▶ [Task material]
╔══

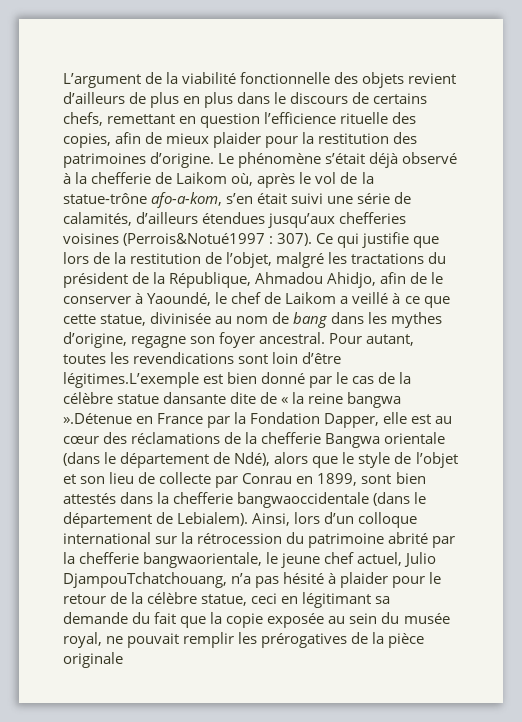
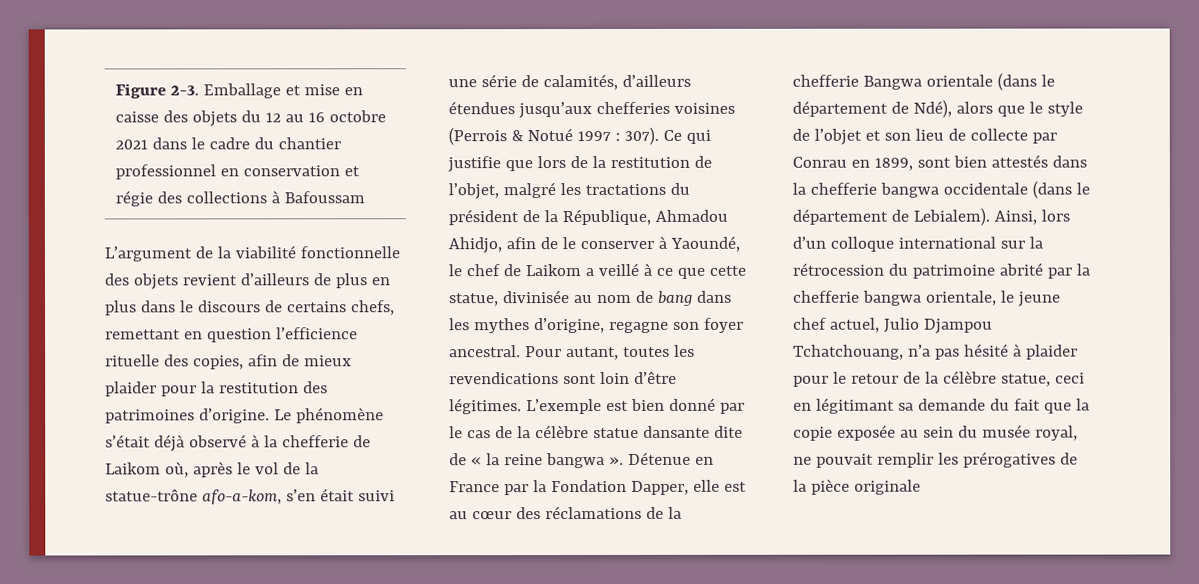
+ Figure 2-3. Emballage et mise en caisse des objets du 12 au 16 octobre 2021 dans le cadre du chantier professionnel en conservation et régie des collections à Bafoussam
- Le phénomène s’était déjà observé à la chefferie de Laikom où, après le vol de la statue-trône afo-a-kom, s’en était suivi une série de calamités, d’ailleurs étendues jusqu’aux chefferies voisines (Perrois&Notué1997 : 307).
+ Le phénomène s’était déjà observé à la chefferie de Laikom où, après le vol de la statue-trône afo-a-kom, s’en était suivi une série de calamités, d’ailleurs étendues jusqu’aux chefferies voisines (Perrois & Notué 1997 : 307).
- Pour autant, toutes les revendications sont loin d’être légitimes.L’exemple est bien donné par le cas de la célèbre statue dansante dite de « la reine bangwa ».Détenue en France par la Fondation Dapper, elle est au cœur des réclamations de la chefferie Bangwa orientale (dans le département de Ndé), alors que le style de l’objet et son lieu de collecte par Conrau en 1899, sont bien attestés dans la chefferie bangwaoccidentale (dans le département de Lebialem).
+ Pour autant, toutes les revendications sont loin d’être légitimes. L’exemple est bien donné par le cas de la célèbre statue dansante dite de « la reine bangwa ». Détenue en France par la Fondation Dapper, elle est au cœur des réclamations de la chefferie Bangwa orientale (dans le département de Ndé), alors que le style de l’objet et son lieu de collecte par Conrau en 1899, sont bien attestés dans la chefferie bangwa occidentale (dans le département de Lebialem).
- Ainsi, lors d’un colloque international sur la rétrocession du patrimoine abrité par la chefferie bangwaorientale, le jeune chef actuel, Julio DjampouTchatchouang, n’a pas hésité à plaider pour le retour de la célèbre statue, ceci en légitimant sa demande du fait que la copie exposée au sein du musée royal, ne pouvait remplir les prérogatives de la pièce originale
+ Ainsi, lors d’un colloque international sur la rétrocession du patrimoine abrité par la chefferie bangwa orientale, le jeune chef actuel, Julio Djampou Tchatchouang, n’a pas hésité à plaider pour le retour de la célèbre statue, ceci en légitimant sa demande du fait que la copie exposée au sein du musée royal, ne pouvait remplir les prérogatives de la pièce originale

╚══

▶ [Task goal] The result consists of the line with "- Pour autant, toutes" through the last line of the entries above, repeated exactly and with nothing else.

▶ [Result below]
- Pour autant, toutes les revendications sont loin d’être légitimes.L’exemple est bien donné par le cas de la célèbre statue dansante dite de « la reine bangwa ».Détenue en France par la Fondation Dapper, elle est au cœur des réclamations de la chefferie Bangwa orientale (dans le département de Ndé), alors que le style de l’objet et son lieu de collecte par Conrau en 1899, sont bien attestés dans la chefferie bangwaoccidentale (dans le département de Lebialem).
+ Pour autant, toutes les revendications sont loin d’être légitimes. L’exemple est bien donné par le cas de la célèbre statue dansante dite de « la reine bangwa ». Détenue en France par la Fondation Dapper, elle est au cœur des réclamations de la chefferie Bangwa orientale (dans le département de Ndé), alors que le style de l’objet et son lieu de collecte par Conrau en 1899, sont bien attestés dans la chefferie bangwa occidentale (dans le département de Lebialem).
- Ainsi, lors d’un colloque international sur la rétrocession du patrimoine abrité par la chefferie bangwaorientale, le jeune chef actuel, Julio DjampouTchatchouang, n’a pas hésité à plaider pour le retour de la célèbre statue, ceci en légitimant sa demande du fait que la copie exposée au sein du musée royal, ne pouvait remplir les prérogatives de la pièce originale
+ Ainsi, lors d’un colloque international sur la rétrocession du patrimoine abrité par la chefferie bangwa orientale, le jeune chef actuel, Julio Djampou Tchatchouang, n’a pas hésité à plaider pour le retour de la célèbre statue, ceci en légitimant sa demande du fait que la copie exposée au sein du musée royal, ne pouvait remplir les prérogatives de la pièce originale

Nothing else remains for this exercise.